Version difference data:

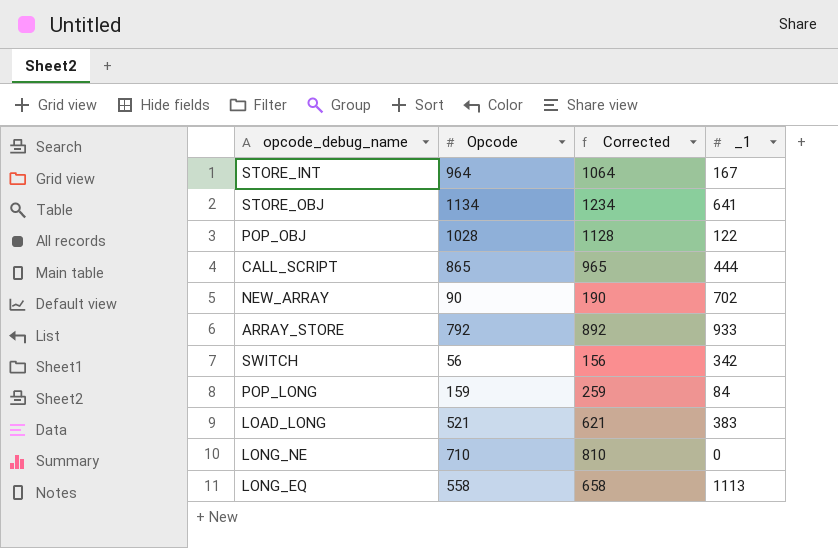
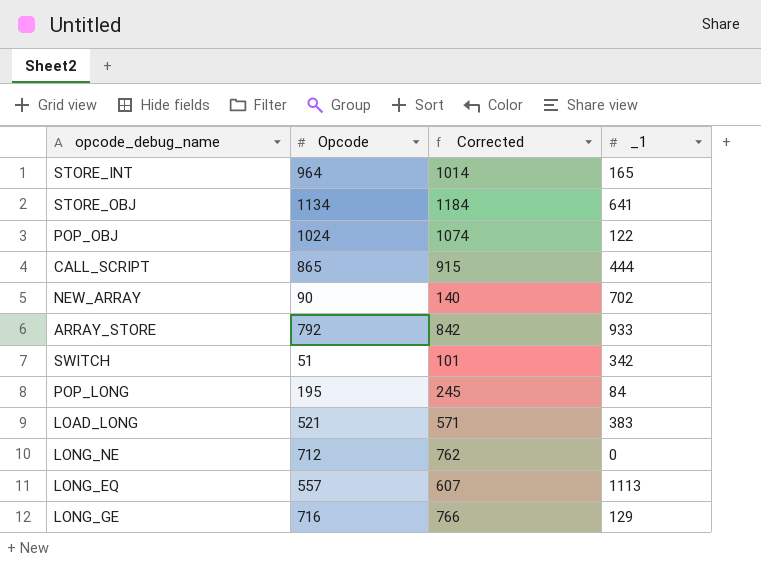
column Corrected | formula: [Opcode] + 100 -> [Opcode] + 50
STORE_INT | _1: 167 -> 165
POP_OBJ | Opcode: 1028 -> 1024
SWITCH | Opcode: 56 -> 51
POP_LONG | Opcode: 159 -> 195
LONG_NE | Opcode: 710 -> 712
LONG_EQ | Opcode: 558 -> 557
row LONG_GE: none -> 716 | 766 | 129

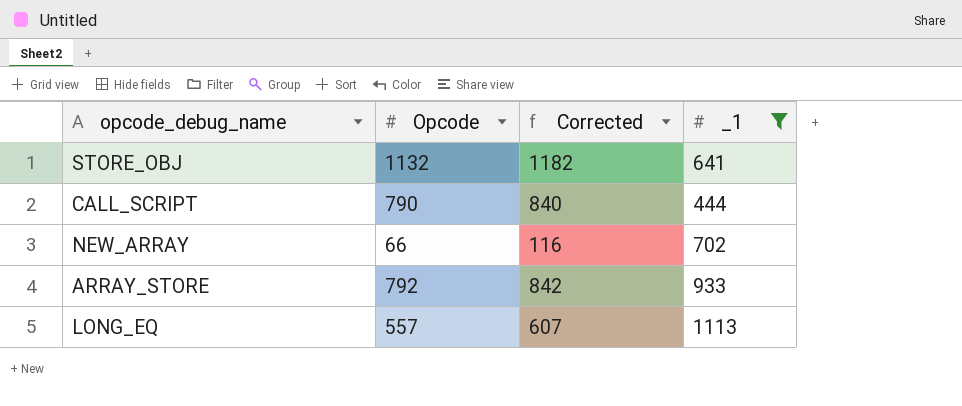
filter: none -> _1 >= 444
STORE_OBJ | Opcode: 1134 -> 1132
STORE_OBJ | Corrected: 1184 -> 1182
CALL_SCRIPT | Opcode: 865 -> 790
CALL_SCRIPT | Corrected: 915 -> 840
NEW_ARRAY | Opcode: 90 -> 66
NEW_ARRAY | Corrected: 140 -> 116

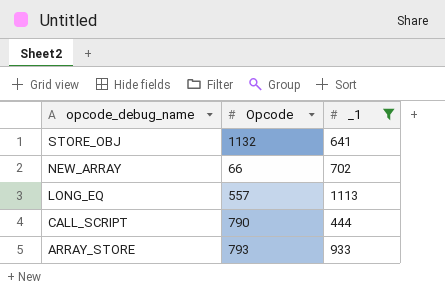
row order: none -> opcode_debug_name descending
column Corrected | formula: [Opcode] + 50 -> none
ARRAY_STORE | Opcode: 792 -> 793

Exercise brief: Only the lines from the one containing "NEW_ARRAY | Corrected: 140 -> 116" through the last line of the data belong in the copy, both included and reproduced exactly. Pictures do not.

Result for this task:
NEW_ARRAY | Corrected: 140 -> 116

row order: none -> opcode_debug_name descending
column Corrected | formula: [Opcode] + 50 -> none
ARRAY_STORE | Opcode: 792 -> 793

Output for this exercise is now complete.